*** Given records ***

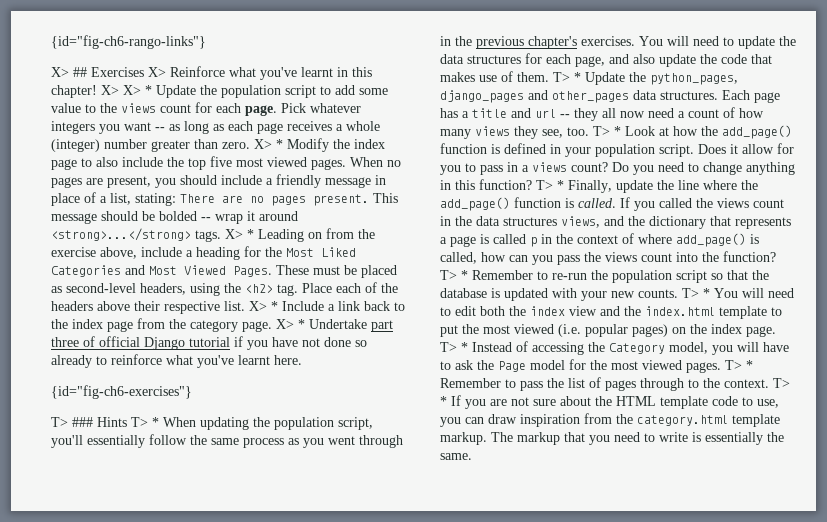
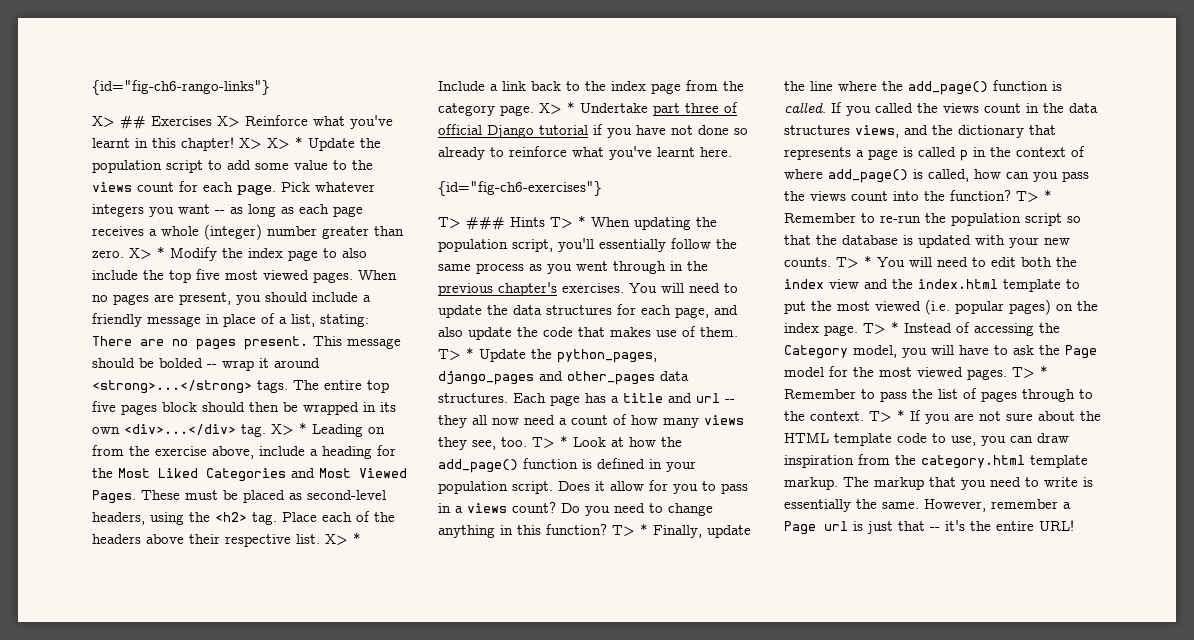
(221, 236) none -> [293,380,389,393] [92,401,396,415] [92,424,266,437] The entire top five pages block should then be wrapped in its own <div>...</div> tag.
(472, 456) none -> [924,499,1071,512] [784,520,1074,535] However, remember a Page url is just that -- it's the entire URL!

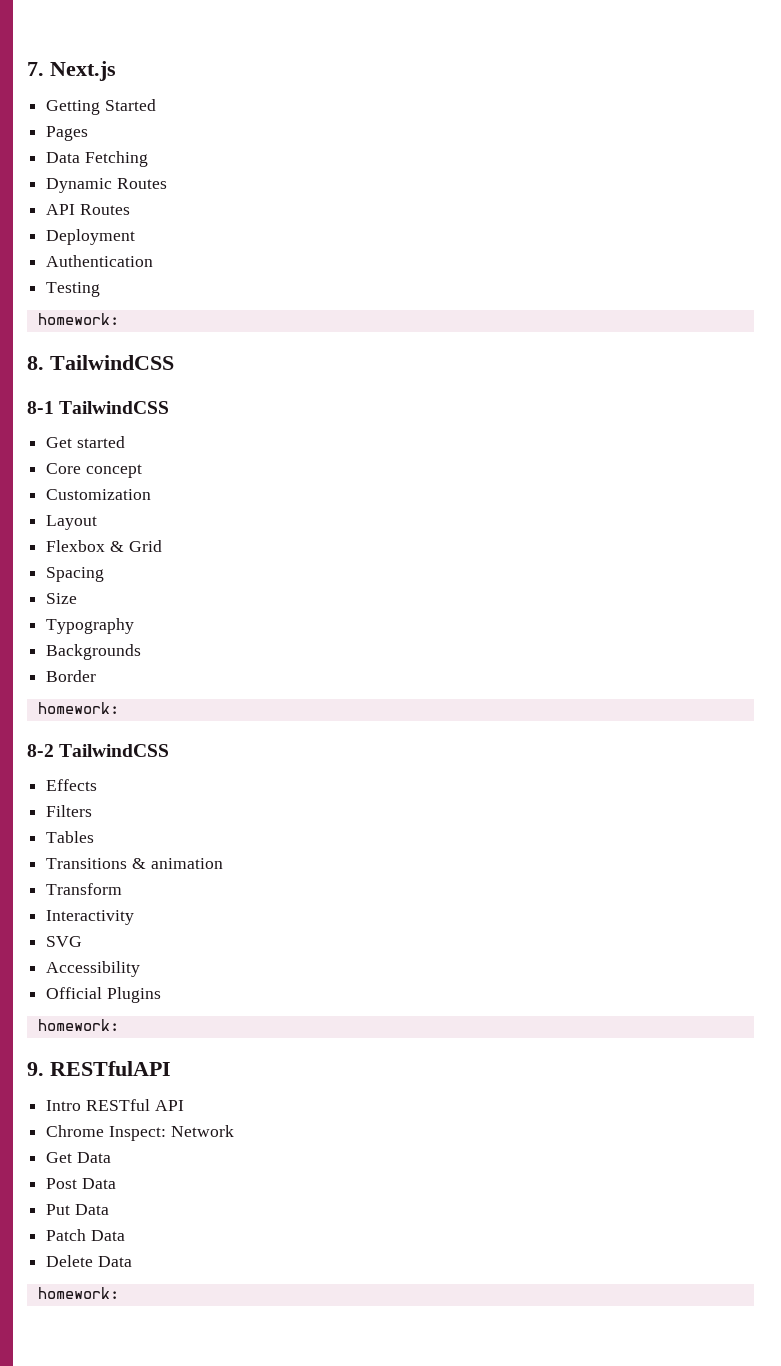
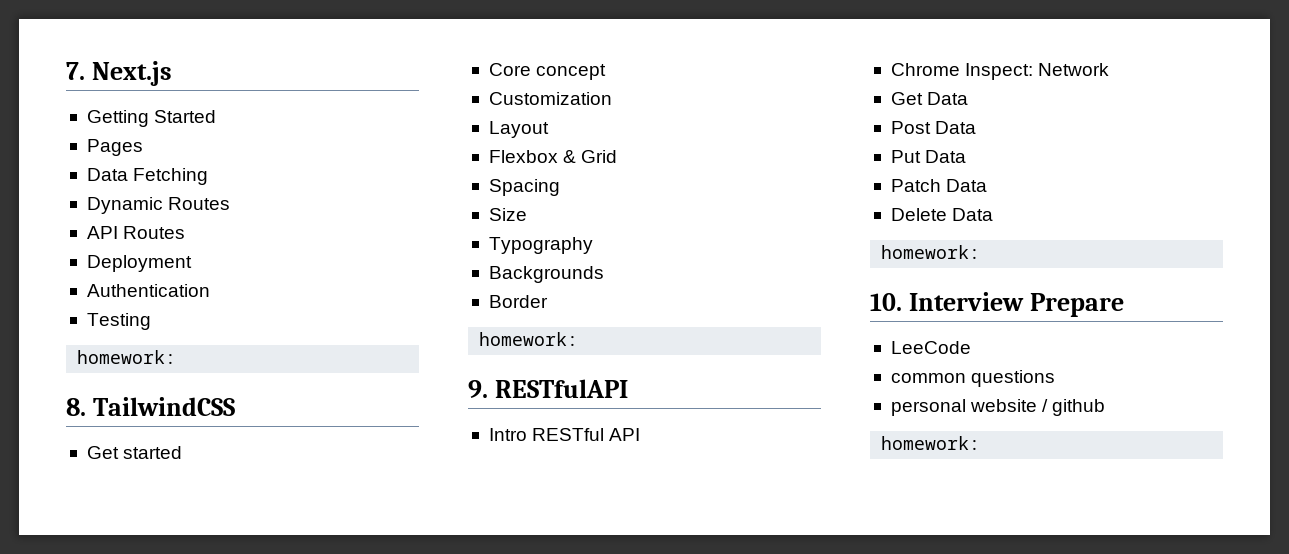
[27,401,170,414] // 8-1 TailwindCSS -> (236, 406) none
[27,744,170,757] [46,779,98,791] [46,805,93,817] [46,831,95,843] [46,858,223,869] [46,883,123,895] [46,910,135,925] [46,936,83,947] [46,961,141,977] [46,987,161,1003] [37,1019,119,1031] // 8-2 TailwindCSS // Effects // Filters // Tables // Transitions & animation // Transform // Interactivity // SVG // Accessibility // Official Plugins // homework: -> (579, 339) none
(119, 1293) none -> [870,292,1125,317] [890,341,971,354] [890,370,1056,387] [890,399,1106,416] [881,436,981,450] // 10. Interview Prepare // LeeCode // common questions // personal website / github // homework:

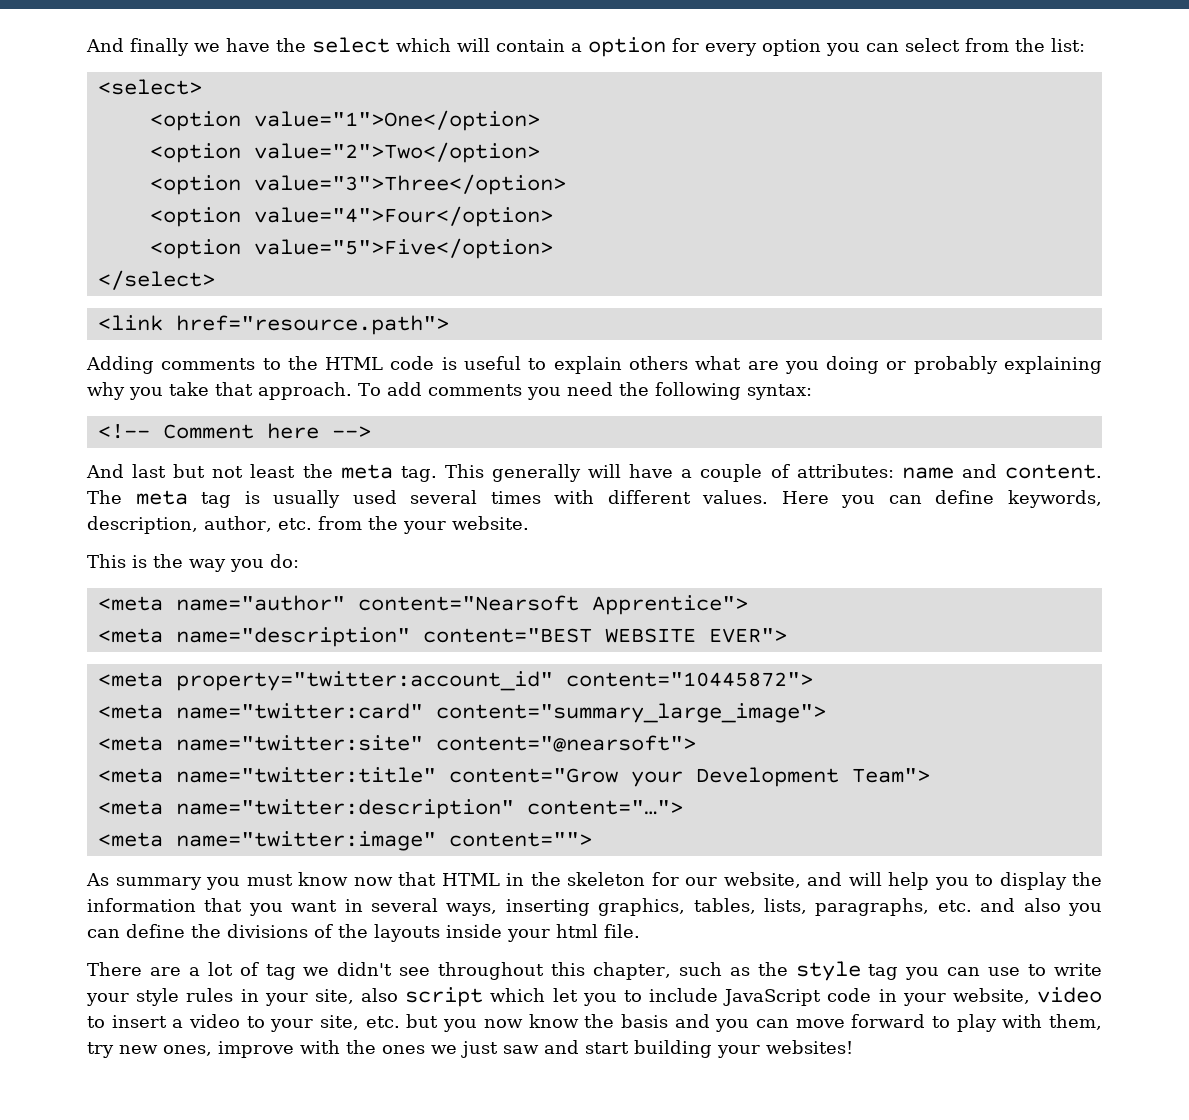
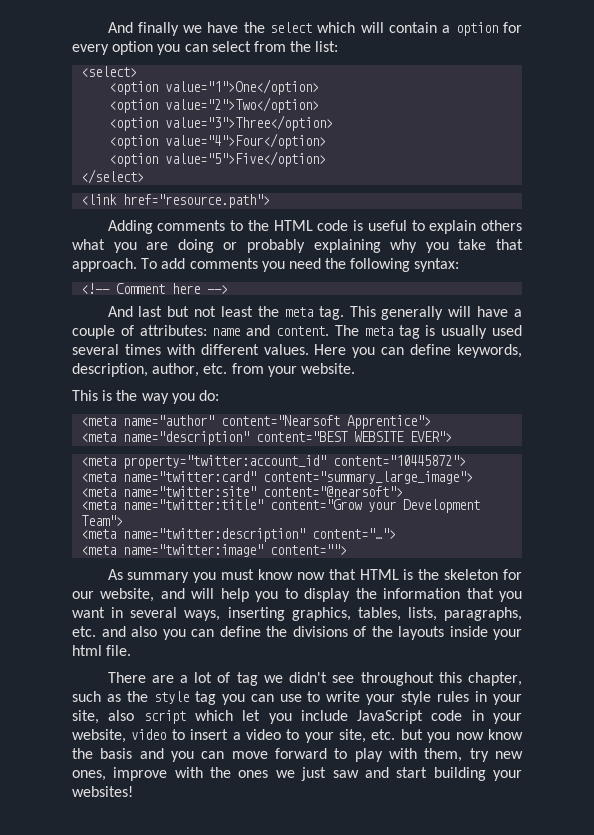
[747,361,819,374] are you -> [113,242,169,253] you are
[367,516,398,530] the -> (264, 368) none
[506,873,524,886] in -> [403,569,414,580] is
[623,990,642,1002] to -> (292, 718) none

***

_Exercise directions_.
Only the lines from the one that contains "[367,516,398,530] the -> (264, 368) none" to the end of the data should be output, exactly as they appear.

_Result below_.
[367,516,398,530] the -> (264, 368) none
[506,873,524,886] in -> [403,569,414,580] is
[623,990,642,1002] to -> (292, 718) none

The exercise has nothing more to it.